Dia lantas berkata, “Siapa yang mampu mengembang tiga tugas dariku, yakni sanggup berpuasa di siang hari, salat di malam hari, dan menahan emosi. Ia akan aku angkat menjadi pemimpin negeri ini.” Namun tidak ada satu pun dari rakyatnya yang menjawab, karena tiga tugas yang ia berikan sangatlah berat dan sulit untuk dilaksanakan secara terus-menerus kecuali bagi orang-orang pilihan.
Hingga akhirnya, berdirilah seorang pemuda bernama Basyar sambil mengangkat tangan kanannya dan berkata, “Hamba sanggup!” tegas nabi Zulkifli. Berulang-ulang sang raja bertanya kepada rakyatnya, namun tidak ada yang menjawab selain sang pemuda tadi.

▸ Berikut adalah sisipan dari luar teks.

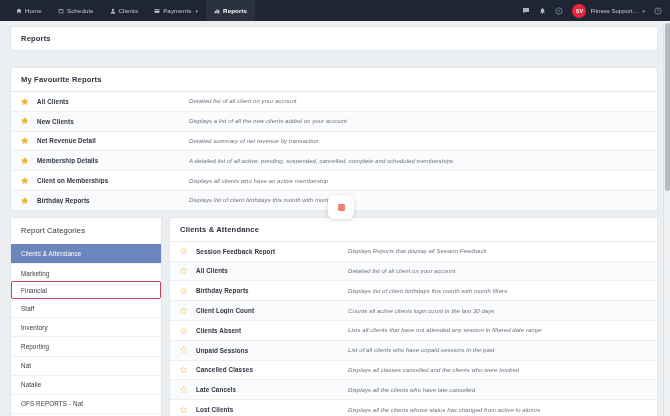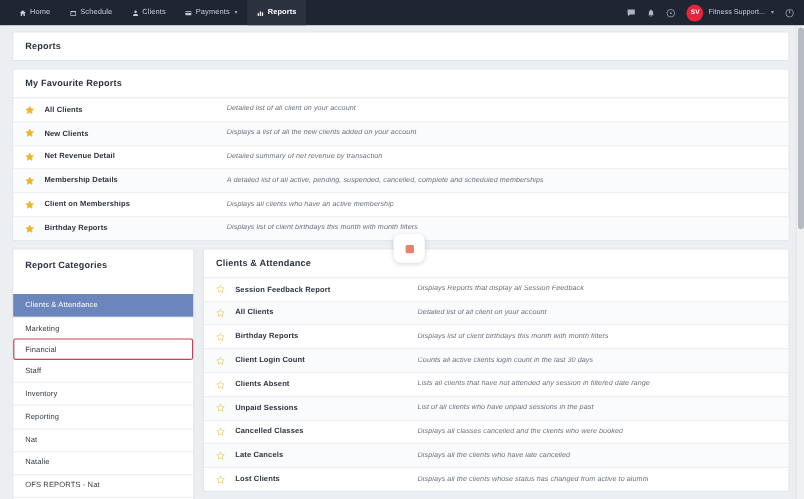--- a/index.html
+++ b/index.html
@@ -51,21 +51,21 @@
   .user-name { color: #c8ccd4; font-size: 6px; white-space: nowrap; }
 
   
   .page { padding: 5px 12px 0 10px; height: 395px; position: relative; }
 
   .card {
     background: #ffffff;
     border: 1px solid #e3e6ea;
     border-radius: 2px;
   }
-  .card + .card { margin-top: 6px; }
+  .card + .card { margin-top: 16px; }
 
   .card-title {
     font-size: 7.6px;
     font-weight: bold;
     color: #2d3340;
     padding: 7px 10px;
     letter-spacing: .15px;
   }
 
   
@@ -93,22 +93,22 @@
     white-space: nowrap; overflow: hidden;
     letter-spacing: .05px;
   }
 
   
   .split { display: flex; gap: 7px; margin-top: 6px; }
   .col-left { width: 152px; flex: 0 0 152px; }
   .col-right { flex: 1 1 auto; min-width: 0; }
 
   .cat-title {
-    font-size: 7.6px; font-weight: bold; color: #2d3340;
-    padding: 8px 10px 20px 10px;
+    font-size: 7.6px; font-weight: normal; color: #2d3340;
+    padding: 8px 10px 9px 10px;
     letter-spacing: .15px;
   }
   .cat-item {
     font-size: 6.3px; color: #333a45;
     padding: 5.6px 10px;
     border-top: 1px solid #edeff2;
     cursor: pointer;
     white-space: nowrap; overflow: hidden;
     letter-spacing: .1px;
   }

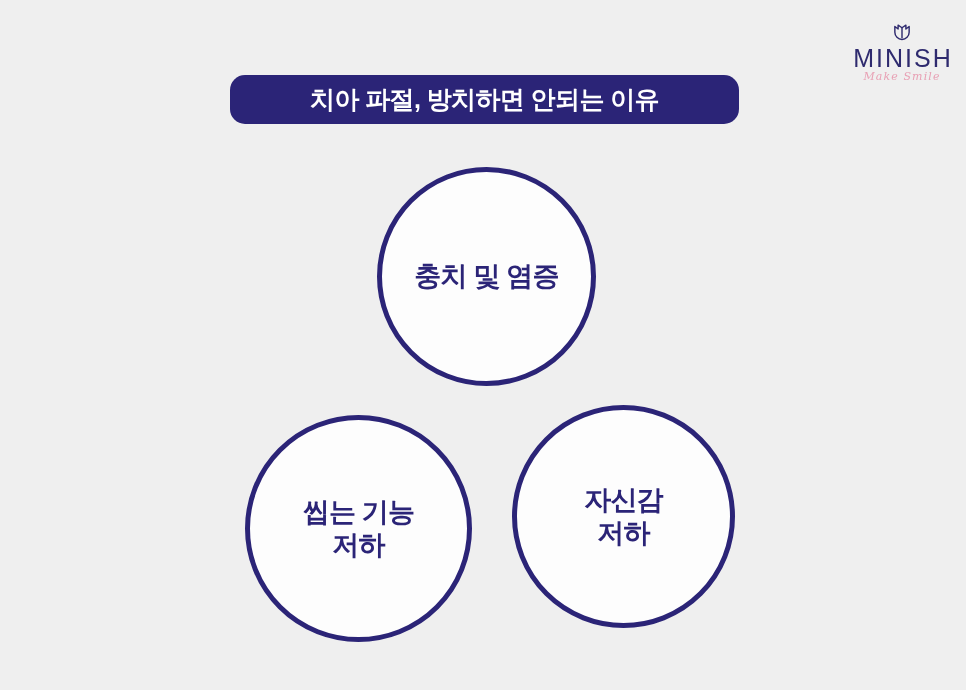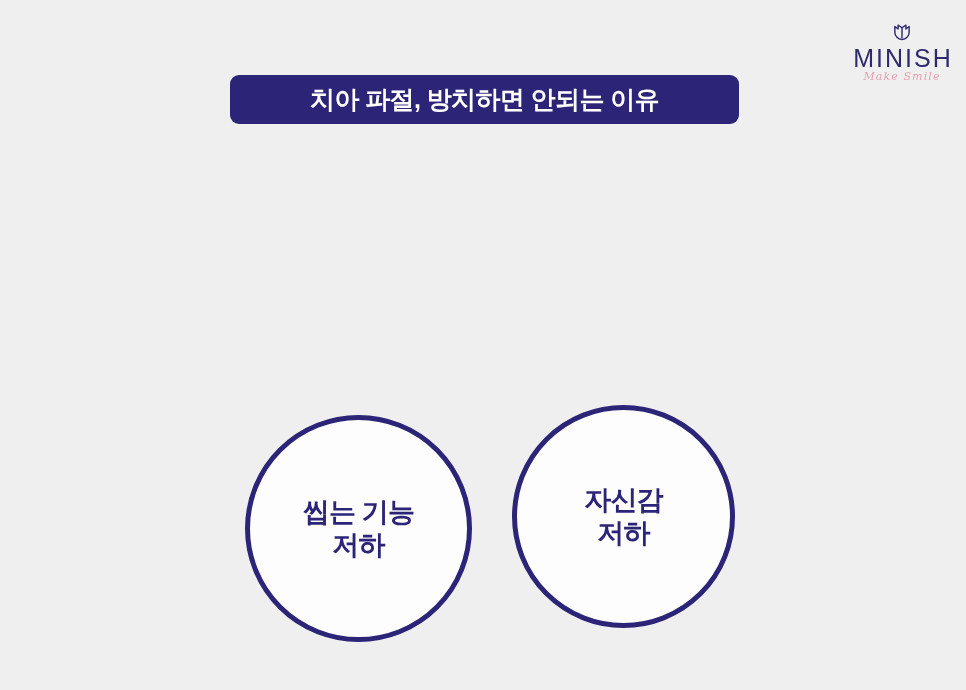--- a/index.html
+++ b/index.html
@@ -60,21 +60,21 @@
   }
 
   
   .title-banner {
     position: absolute;
     left: 230px;
     top: 75px;
     width: 509px;
     height: 49px;
     background: #2b2477;
-    border-radius: 9px;
+    border-radius: 15px;
     display: flex;
     align-items: center;
     justify-content: center;
   }
   .title-text {
     color: #ffffff;
     font-size: 25px;
     font-weight: bold;
     letter-spacing: -0.6px;
     line-height: 1;
@@ -121,20 +121,23 @@
     </svg>
     <span class="logo-word">MINISH</span>
     <span class="logo-tagline">Make Smile</span>
   </div>
 
   <div class="title-banner">
     <span class="title-text">치아 파절, 방치하면 안되는 이유</span>
   </div>
 
 
+  <div class="circle" id="circle-2">
+    <span class="circle-label">충치 및 염증</span>
+  </div>
 
 
   <div class="circle" id="circle-4">
     <span class="circle-label">씹는 기능
 저하</span>
   </div>
 
   <div class="circle" id="circle-5">
     <span class="circle-label">자신감
 저하</span>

Maka terpilihlah Basyar menggantikan sang raja, dan namanya pun berubah menjadi Zulkifli yang berarti “orang yang sanggup memegang janji.”
Kisah Nabi Zulkifli Dalam Al-Qur’an: Sosok Hamba Yang Penyabar
Nabi Zulkifli as pun menjadi raja Syam saat itu. Sosok hamba yang penyabar ini mampu memimpin negerinya dengan baik. Beliau bahkan lebih mementingkan urusan rakyatnya dibandingkan urusan dirinya dan keluarganya. Dia memegang teguh janjinya untuk berpuasa di siang hari dan jalan di malam hari, serta selalu sabar dalam keadaan apapun. Ia juga tidak pernah marah-marah apalagi terlihat murka.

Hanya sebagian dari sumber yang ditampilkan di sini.